Available Dispositions

Remand Credit

A young offender should be given 1.5:1 credit for remand time.[1] However, the ultimate decision on treating pre-sentence custody is discretionary, and can give no credit if appropriate in the circumstances.[2]

Section 38(3)(d) of the YCJA states that "In determining a youth sentence, the youth justice court shall take into account ... the time spent in detention as a result of the offence”. This requires that the judge reduce the potential maximum sentence by at least the number of actual days spent on remand.[3]
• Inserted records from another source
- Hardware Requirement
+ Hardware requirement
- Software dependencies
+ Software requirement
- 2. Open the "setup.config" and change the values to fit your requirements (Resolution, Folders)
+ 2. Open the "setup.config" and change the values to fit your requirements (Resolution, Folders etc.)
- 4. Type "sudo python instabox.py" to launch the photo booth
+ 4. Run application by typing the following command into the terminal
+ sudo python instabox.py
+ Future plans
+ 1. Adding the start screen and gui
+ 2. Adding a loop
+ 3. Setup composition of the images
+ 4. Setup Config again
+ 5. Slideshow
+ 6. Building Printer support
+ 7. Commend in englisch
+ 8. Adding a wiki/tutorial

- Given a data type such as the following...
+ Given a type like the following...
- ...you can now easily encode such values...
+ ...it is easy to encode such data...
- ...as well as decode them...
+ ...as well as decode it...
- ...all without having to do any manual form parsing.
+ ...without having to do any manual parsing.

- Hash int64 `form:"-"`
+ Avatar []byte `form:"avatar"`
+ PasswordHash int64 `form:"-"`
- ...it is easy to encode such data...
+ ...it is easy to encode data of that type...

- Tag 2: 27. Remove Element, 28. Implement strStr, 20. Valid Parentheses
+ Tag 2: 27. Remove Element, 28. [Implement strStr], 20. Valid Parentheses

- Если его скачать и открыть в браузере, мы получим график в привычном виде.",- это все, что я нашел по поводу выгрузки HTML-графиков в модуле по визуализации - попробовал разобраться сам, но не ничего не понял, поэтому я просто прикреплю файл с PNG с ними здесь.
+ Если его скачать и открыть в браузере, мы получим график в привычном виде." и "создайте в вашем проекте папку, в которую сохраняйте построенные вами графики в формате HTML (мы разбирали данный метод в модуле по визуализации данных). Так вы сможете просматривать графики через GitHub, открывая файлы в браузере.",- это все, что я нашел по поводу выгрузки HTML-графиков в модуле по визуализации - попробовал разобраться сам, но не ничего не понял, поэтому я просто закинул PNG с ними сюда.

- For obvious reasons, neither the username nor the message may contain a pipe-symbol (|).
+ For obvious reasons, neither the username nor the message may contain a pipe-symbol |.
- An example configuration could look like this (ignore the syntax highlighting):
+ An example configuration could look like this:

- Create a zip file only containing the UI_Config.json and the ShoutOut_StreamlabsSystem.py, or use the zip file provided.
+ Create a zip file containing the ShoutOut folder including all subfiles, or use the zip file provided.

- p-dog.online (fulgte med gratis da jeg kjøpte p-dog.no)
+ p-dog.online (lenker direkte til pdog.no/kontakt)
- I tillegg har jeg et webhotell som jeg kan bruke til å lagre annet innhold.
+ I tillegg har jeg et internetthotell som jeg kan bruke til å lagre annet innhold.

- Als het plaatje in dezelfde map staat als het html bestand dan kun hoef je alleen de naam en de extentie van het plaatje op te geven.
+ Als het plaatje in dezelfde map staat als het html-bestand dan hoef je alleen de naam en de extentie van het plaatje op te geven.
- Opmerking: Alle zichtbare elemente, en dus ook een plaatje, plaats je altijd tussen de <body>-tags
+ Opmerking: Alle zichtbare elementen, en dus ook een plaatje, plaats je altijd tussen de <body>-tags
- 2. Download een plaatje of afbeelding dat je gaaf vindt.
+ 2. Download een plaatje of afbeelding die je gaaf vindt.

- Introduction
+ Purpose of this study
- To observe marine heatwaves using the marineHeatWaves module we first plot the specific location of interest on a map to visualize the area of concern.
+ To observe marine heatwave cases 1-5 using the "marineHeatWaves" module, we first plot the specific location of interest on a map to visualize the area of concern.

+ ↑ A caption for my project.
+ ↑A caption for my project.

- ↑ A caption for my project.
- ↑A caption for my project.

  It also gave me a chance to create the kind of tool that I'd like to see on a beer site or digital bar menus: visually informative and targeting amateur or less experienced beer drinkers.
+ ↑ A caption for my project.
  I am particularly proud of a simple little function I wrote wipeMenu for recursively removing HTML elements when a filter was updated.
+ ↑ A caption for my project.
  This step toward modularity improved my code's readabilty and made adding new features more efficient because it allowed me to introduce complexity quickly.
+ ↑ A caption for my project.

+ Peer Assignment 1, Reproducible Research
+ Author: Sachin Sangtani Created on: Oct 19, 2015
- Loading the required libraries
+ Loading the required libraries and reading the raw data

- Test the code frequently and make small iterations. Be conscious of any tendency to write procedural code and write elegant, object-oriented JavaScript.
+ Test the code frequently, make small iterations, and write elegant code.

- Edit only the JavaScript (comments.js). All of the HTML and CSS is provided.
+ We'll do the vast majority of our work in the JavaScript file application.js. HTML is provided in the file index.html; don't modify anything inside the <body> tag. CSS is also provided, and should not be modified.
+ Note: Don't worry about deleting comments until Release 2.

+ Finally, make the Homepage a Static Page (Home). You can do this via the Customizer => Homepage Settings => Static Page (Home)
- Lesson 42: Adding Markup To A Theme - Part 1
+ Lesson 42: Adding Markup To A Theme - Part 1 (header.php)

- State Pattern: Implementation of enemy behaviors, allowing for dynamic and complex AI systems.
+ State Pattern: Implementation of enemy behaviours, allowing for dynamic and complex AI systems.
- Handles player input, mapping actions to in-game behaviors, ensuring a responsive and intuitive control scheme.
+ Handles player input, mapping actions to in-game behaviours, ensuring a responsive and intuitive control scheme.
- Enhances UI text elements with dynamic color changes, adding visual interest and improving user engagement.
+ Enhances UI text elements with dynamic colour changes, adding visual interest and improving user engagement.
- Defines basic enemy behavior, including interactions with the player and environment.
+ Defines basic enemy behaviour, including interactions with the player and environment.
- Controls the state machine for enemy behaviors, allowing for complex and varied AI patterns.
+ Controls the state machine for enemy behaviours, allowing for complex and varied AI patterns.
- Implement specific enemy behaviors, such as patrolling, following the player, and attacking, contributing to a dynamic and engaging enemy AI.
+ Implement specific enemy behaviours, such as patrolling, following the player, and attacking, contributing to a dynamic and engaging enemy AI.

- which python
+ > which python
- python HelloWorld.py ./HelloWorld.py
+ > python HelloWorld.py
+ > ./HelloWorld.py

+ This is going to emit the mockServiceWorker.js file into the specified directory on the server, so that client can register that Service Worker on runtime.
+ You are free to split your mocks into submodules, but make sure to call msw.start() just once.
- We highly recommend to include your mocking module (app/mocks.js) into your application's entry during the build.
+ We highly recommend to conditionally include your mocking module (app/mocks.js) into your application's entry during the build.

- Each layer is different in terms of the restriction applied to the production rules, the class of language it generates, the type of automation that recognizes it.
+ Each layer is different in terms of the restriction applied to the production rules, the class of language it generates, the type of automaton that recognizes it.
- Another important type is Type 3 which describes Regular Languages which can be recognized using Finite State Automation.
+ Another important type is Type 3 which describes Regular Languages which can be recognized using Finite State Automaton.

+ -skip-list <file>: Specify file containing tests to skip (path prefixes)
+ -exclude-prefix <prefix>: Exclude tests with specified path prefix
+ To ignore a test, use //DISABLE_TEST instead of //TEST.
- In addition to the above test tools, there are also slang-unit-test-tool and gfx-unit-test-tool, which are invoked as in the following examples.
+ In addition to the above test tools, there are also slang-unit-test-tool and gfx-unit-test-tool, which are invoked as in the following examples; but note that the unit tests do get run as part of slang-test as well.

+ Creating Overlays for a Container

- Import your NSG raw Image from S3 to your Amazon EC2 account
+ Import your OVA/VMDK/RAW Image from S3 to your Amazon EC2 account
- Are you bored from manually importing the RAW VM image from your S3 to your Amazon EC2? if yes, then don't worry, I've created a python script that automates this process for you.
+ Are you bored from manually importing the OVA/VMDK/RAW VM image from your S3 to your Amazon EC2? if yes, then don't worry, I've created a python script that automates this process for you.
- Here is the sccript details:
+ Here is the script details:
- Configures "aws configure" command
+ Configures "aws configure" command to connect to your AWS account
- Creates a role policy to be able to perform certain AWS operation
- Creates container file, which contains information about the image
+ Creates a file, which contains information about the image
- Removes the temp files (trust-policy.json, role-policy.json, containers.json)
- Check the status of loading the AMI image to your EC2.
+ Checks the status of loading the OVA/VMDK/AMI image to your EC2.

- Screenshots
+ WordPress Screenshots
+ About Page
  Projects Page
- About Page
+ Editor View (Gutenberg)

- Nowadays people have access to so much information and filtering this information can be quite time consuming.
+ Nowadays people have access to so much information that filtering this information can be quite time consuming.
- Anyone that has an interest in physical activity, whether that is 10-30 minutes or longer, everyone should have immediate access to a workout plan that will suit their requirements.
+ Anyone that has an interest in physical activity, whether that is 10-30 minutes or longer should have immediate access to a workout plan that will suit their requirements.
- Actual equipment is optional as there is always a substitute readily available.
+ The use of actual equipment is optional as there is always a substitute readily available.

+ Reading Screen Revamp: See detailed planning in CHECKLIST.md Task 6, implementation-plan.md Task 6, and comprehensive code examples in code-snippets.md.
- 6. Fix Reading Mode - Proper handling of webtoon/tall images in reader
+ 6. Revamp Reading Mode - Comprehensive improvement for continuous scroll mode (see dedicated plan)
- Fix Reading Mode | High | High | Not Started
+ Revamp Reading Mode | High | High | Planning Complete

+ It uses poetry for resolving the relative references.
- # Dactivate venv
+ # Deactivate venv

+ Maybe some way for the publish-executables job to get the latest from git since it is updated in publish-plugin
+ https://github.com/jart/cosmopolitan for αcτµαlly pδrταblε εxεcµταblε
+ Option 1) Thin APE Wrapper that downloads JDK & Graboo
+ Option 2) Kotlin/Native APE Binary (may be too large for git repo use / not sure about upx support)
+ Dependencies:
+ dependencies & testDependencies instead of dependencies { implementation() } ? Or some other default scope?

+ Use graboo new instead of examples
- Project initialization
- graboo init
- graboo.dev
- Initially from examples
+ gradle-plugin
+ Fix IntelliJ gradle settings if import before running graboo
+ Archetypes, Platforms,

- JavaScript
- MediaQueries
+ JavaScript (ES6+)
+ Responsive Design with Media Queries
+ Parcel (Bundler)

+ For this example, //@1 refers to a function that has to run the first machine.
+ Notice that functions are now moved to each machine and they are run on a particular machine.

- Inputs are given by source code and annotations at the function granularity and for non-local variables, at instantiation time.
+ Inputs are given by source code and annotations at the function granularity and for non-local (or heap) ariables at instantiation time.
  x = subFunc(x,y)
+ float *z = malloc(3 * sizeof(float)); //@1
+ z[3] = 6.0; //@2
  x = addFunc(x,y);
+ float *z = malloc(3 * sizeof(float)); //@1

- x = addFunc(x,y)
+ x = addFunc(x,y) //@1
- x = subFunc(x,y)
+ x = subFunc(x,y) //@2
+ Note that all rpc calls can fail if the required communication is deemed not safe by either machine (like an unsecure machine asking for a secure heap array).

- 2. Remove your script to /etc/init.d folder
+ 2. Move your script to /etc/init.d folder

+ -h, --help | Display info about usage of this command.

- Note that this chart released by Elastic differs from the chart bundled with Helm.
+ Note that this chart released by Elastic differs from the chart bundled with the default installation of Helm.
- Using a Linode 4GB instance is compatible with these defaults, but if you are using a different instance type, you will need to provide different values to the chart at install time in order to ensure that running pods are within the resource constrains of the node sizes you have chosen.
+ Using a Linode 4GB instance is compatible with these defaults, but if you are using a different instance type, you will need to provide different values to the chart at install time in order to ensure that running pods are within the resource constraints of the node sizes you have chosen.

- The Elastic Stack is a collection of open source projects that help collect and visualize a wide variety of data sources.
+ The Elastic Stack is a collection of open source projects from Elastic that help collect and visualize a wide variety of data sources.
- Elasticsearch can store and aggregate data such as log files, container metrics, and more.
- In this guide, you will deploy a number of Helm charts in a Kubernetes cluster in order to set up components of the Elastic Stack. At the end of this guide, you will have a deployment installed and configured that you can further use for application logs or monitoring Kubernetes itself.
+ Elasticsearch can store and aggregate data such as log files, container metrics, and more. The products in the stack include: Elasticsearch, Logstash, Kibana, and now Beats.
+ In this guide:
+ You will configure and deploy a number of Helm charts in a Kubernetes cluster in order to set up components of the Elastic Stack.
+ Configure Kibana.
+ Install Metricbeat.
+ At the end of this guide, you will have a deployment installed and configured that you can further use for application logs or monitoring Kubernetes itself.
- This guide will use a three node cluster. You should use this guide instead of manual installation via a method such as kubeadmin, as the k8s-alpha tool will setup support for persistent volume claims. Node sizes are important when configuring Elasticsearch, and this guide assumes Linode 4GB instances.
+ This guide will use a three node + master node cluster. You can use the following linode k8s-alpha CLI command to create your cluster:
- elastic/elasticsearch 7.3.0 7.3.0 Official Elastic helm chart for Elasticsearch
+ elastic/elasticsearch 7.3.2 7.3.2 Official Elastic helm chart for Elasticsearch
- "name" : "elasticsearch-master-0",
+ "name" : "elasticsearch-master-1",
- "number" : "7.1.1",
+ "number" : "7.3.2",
  1. R v JEO, 2013 SKCA 82 (CanLII)
  2. R v DS, 2008 ONCA 740 (CanLII), [2008] O.J. No. 4231 at para 26
    R v DW, 2008 ONCA 268 (CanLII) at para 3
    R v MW, 2017 ONCA 22 (CanLII) at para 78
  3. R v T.B., 2006 CanLII 4487 (ON CA), (2006) 206 CCC (3d) 405 at paras 19, 25
    DS, supra

Adult Sentences

Ancillary Orders

See also: Ancillary Orders

It is worth noting that the language of the provisions relating to SOIRA indicates that it does not apply to young offenders. DNA orders however do apply in the same way that it does to adults.

Specific Offences


Imprisonment for Life
Persons under eighteen
745.1 The sentence to be pronounced against a person who was under the age of eighteen at the time of the commission of the offence for which the person was convicted of first degree murder or second degree murder and who is to be sentenced to imprisonment for life shall be that the person be sentenced to imprisonment for life without eligibility for parole until the person has served

(a) such period between five and seven years of the sentence as is specified by the judge presiding at the trial, or if no period is specified by the judge presiding at the trial, five years, in the case of a person who was under the age of sixteen at the time of the commission of the offence;
(b) ten years, in the case of a person convicted of first degree murder who was sixteen or seventeen years of age at the time of the commission of the offence; and
(c) seven years, in the case of a person convicted of second degree murder who was sixteen or seventeen years of age at the time of the commission of the offence.

1995, c. 22, ss. 6, 21.


Review of Sentences

A non-custody sentence can be reviewed after 6 months or earlier is granted leave by the court. (s. 59(1))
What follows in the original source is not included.